Esta técnica requiere de menor cantidad de herramientas que el sellado, pero aquí conoceremos cómo hacerlo. Tallar tus piezas de cuero le otorgará mayor belleza y originalidad a tus prendas de vestir o accesorios, incluso a tu mobiliario. Tratándose de cuero, cualquier diseño, es posible. Veamos!!

Es importante tomar en cuenta que el proceso de tallado del cuero, funciona en cueros no acabados, si se trata de un material que ya ha sido tratado, no es que es imposible, pero será más complicado.

Esta técnica consiste en marcar el cuero para darle relieves y formas diversas. Generalmente es hecho a mano, haciendo usos de herramientas como modeladores, trazadores o mateadores. Lo ideal es realizar el diseño en una superficie que tenga cierta dureza, como un cartón. El dibujo es marcado en la superficie de cuero con un modelador.

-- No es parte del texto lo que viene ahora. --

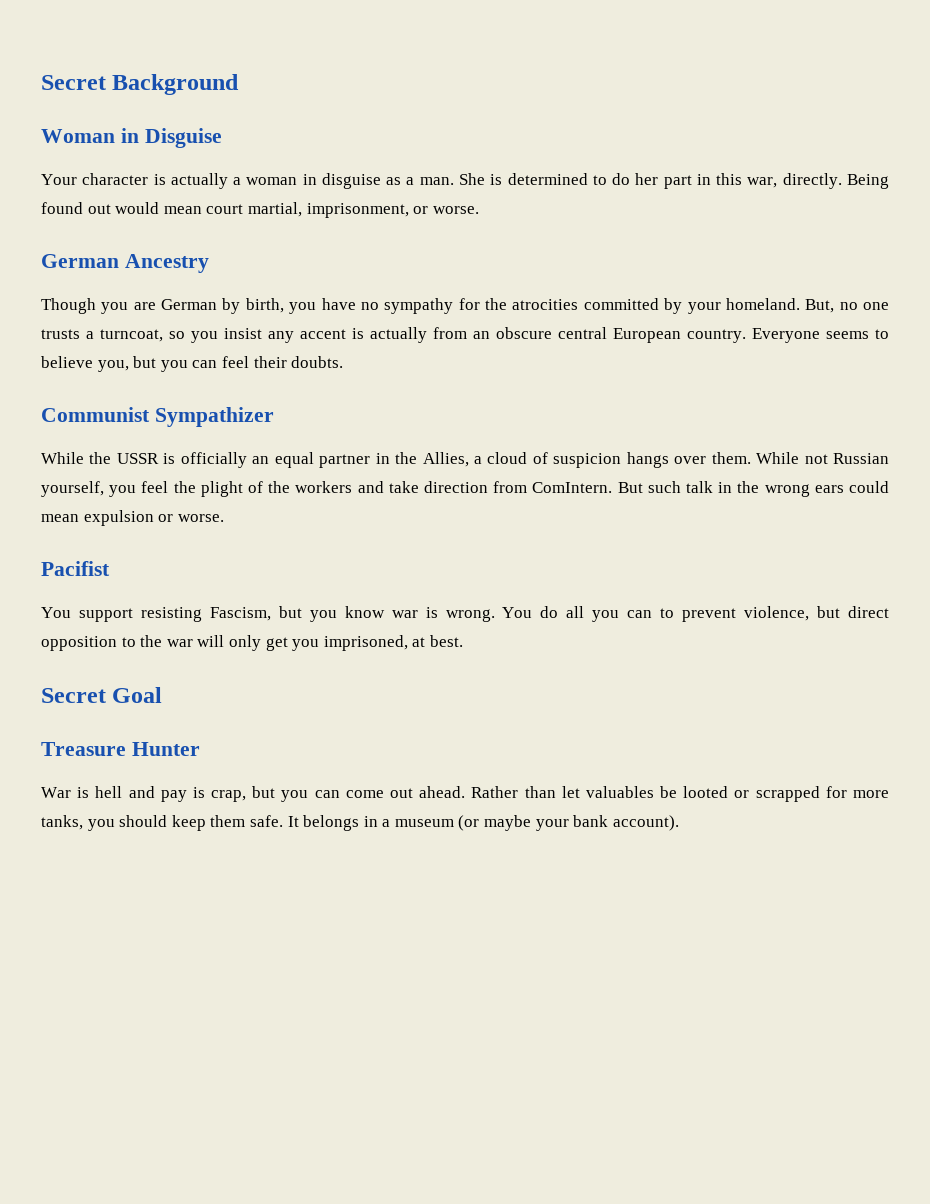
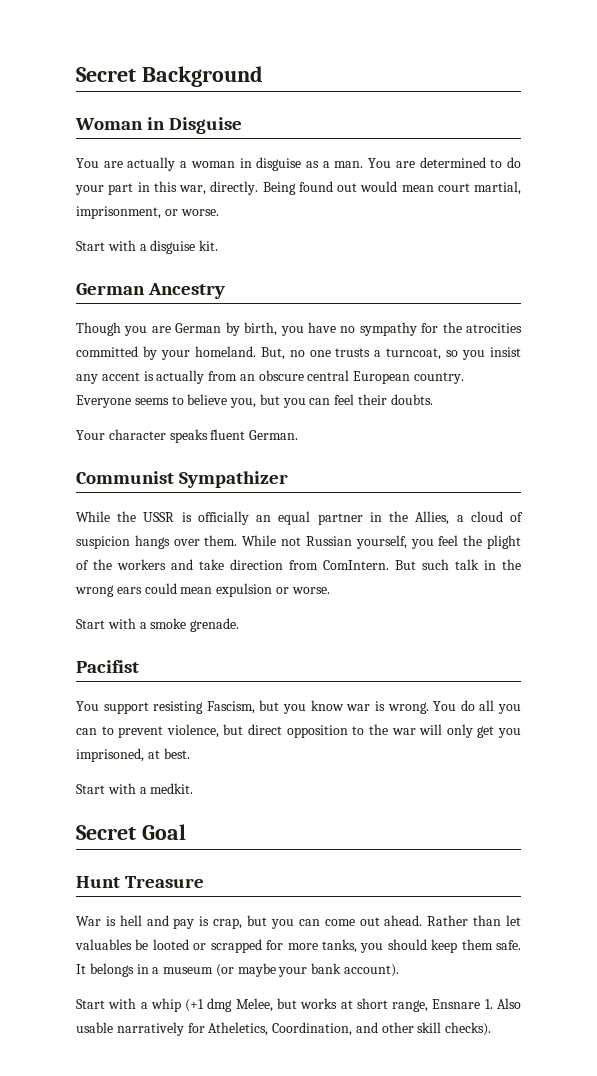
[41,173,166,185] Your character is -> [76,158,123,168] You are
[458,173,503,185] She is -> [368,158,415,168] You are
[635,173,659,185] her -> [75,185,104,195] your
(479, 210) none -> [76,240,219,254] // Start with a disguise kit.
(344, 362) none -> [76,429,299,443] // Your character speaks fluent German.
(224, 518) none -> [76,618,240,632] // Start with a smoke grenade.
(463, 641) none -> [76,783,194,794] // Start with a medkit.
(163, 695) none -> [76,876,120,888] Hunt
[131,742,200,756] Hunter -> (205, 882) none
(679, 823) none -> [76,998,521,1012] [76,1022,492,1036] // Start with a whip (+1 dmg Melee, but works at short range, Ensnare 1. Also usable narratively for Atheletics, Coordination, and other skill checks).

El tipo de diseños suelen ser bastante artísticos, con figuras variadas, flores, ornamentos y hasta letras. El diseño es calcado en papel vegetal y luego transferido a la pieza de cuero. Con la piel humedecida con agua y esponja, se procede a marcar la figura con la ayuda de un punzón o trazador.

Mantener el cuero húmedo mientras se realiza el trabajo es fundamental, pues el cuero es un material que permite que al secarse, las figuras perduren con el paso del tiempo y el uso. Dentro del proceso de tallado, existen diferentes técnicas que son muy útiles y que además, requieren del uso de diferentes tipos de herramientas, de acuerdo al tipo de corte o rasgado que necesitamos realizar.

Una de ellas es la técnica del Incisado, para lo cual se hace uso de un cuchillo que tiene un surco que puede abrirse en la longitud deseada y realiza cortes precisos. El modelado es otra de estas técnicas y se obtiene ejerciendo presión con una herramienta llamada espátula que aunque está diseñada para que no haga cortes demasiado hondos o más allá de la superficie, si permite cierta profundidad, dependiendo de la fuerza ejercida.

Para el modelado es importante tomar en cuenta que el cuero que se utilice debe ser de gruesa carne para que permita realizar cortes superficiales, pero que aún conserve parte del material. Otra de las formas de trabajar el cuero es el repujado, que es una de las más conocidas, en cuanto al tallado se refiere, pero también una de las más complicadas.

 

Y finalmente, dentro del tallado, tenemos el Gofrado y es una técnica que sirve para añadir mayores ornamentos al diseño. Se hace uso de unas herramientas conocidas como mateadores de hierro que tienen en sí dibujos de tipo geométricos, ya sean para realizar marcas en relieve hacia arriba o con profundidad. La pieza de cuero se golpea con el mateador por el lado opuesto. Esta técnica deja en la piel una marca de poca profundidad, pero que otorga una gran belleza, sobre todo en superficies lisas. Anímate!!!